Summary Roderic DallasRoderic Stanley Dallas, DSO, DSC & Bar was an Australian fighter ace of World War I. His score of aerial victories is generally regarded as the second-highest by an Australian, after Robert Little, but there is considerable dispute over Dallas’s exact total. Born on a remote property in rural Queensland, Dallas showed an early interest in aviation. He travelled to England at his own expense and became a pilot in the Royal Naval Air Service in August 1915. On the establishment of the Royal Air Force on 1 April 1918, he took command of No.  40 Squadron. He achieved further victories before being killed in action on 1 June 1918 while on patrol near Liévin in northern France. Dallas was buried in Pernes, New South Wales, and was the first Caucasian child to be born at the remote Mount Stanley station outside Esk, Queensland. He had exceptionally keen eyesight, which he trained by reading small print in small print newspapers at the six-foot length of his family’s family’s house. At 1.88 metres tall, and weighing 101 kg, Dallas would later surprise observers with his ability to fit into the cramped cockpits of fighter planes. Despite his size, he was considered a fine athlete with quick reflexes. Dallas stayed fit through regular exercise at the gym, and played rugby union football. He later transferred to a higher-paying job driving trucks for Iron Island ironstone quarries. In July 1907, Dallas joined the assay office of the Mount Morgan Gold Mining Company, and also enrolled in the local technical college, where he took night classes in chemistry and technical drawing.

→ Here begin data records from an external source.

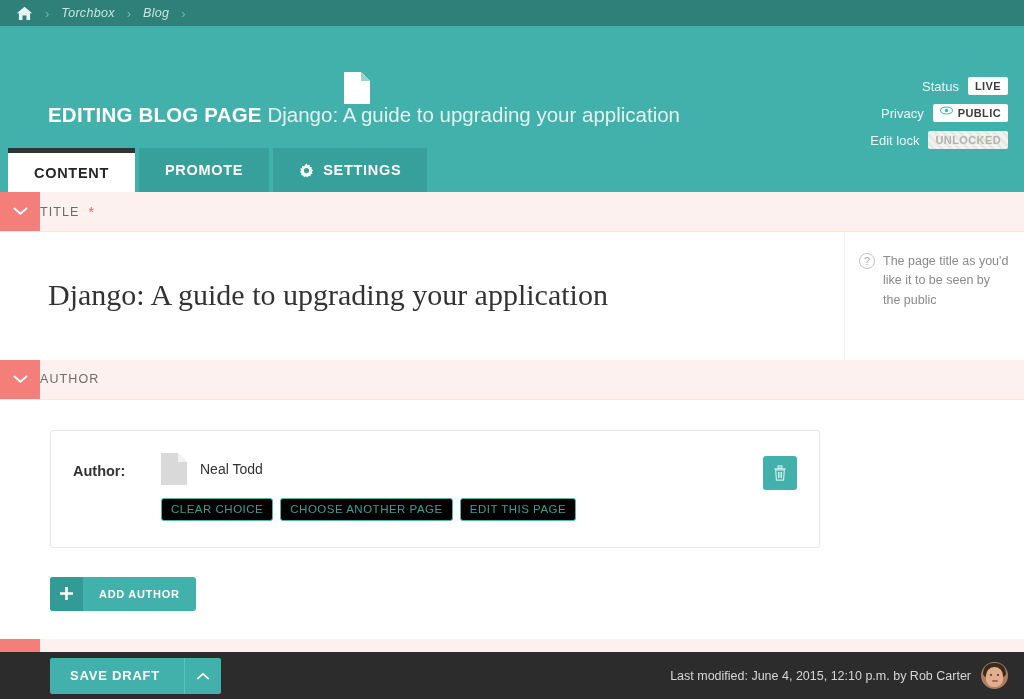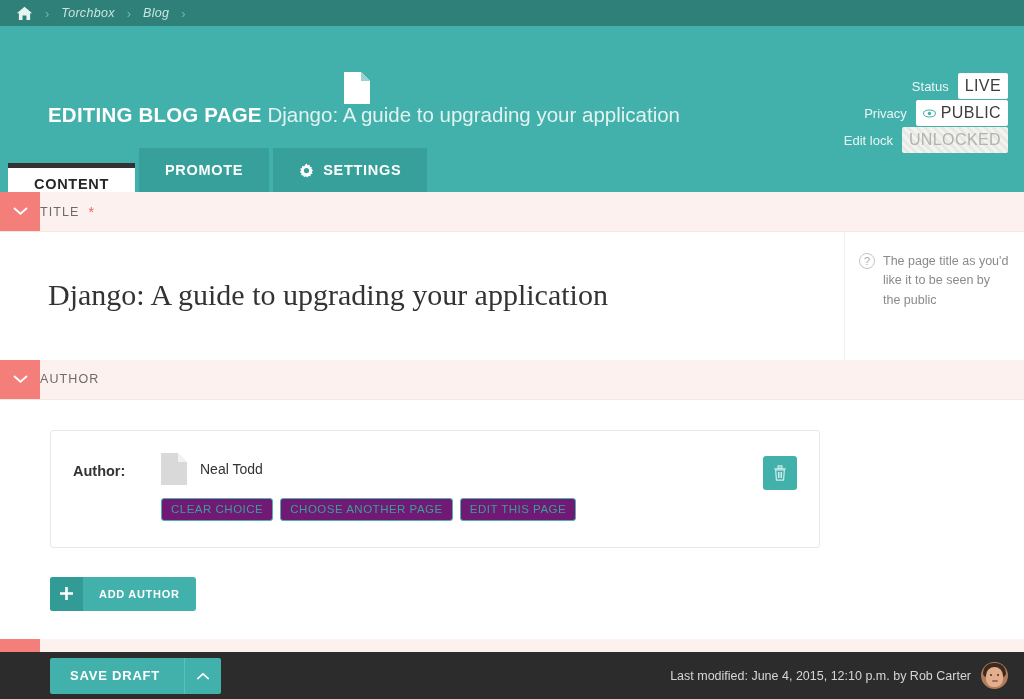"LIVE" .badge { align-items: center -> none; font-size: 16px -> 11px; font-weight: 400 -> 700 }
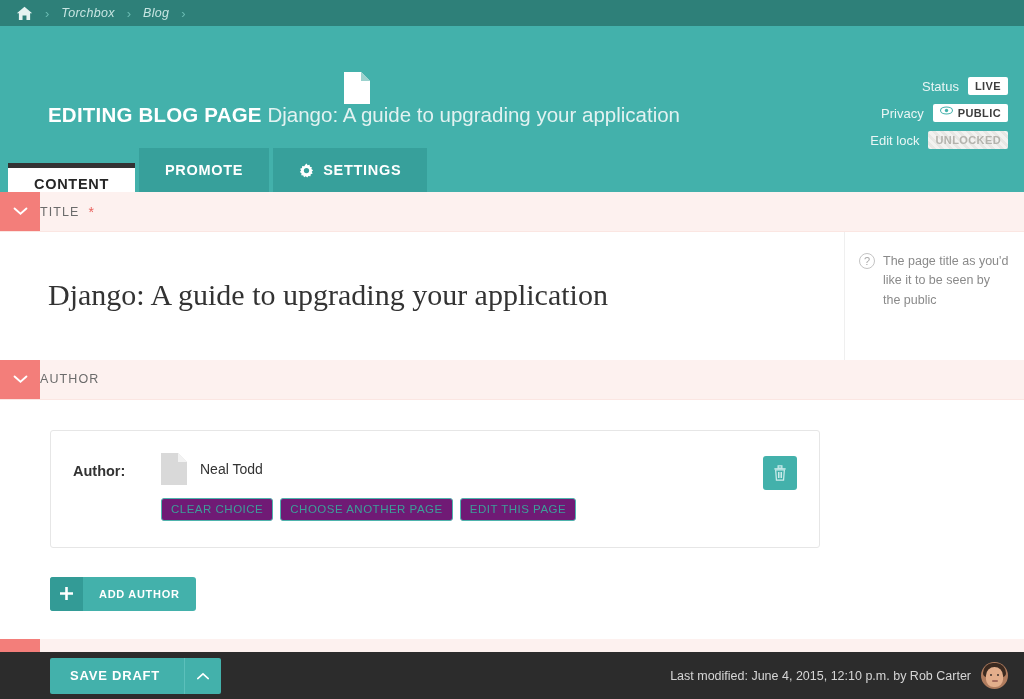"CONTENT" .tab.active { align-items: flex-end -> none; height: 29px -> 44px }
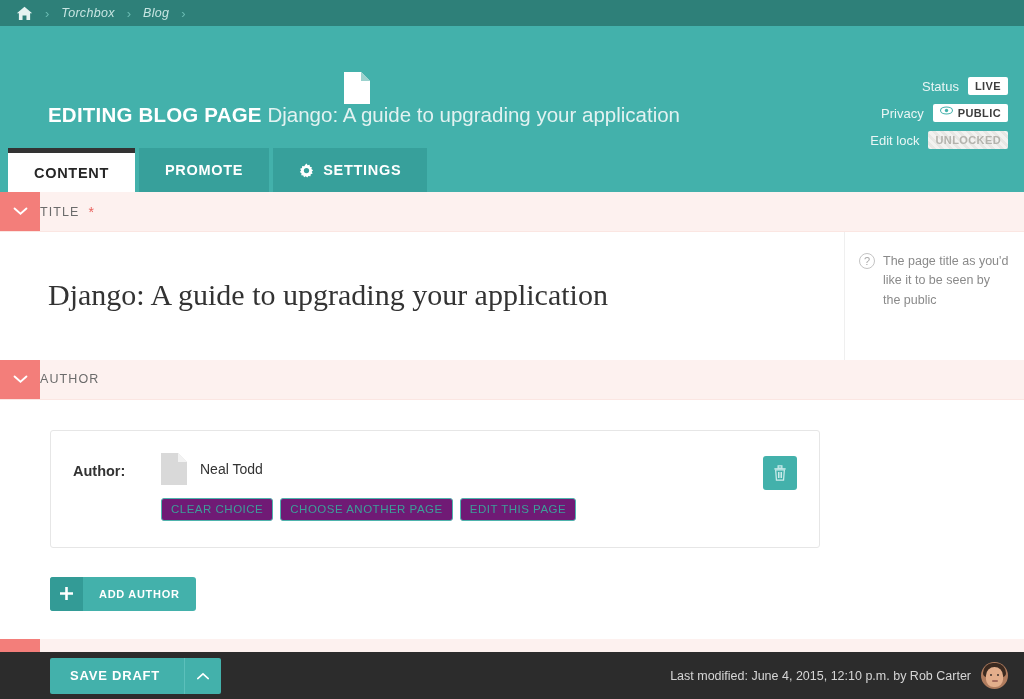"CLEAR CHOICE" .chip { background: #701a75 -> #000000 }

In 1913, Dallas was commissioned as a lieutenant in the Australian High Commissioner’s High Commission in London. He was rejected by the Australian Flying Corps, but was introduced to the British Royal Flying Corps by A.J. Jensen, the High Commissioner of Australia. In October 1913, he travelled to London to meet the Prime Minister, A. Jensen, and became an aspirant for the post of High Commissioner. He died in a plane crash in November 1914, aged just 25. He is buried at Mount Stanley, near Esk, in Queensland, with his wife, Honora, and their two children, Stan and Norvel, who were born in 1891 and 1913 respectively. The family later moved to Tenterfield, NSW, and later to Iron Island, where Stan worked as a labourer. He wrote a book about his time in the ironstone quarry, which was published in 1916. He also wrote a biography of his father, Peter MacArthur Dallas, about his experiences in the Iron Island area of Queensland. The book, The First World War, was published by Melbourne University in 1917. It was later republished by The Sydney Morning Herald, in which he was awarded the Distinguished Service Order, and the Dist distinguished Service Cross and Bar. In the 1930s, he wrote a novel, The Second World War: The Second Half of the Century, about the Battle of Britain.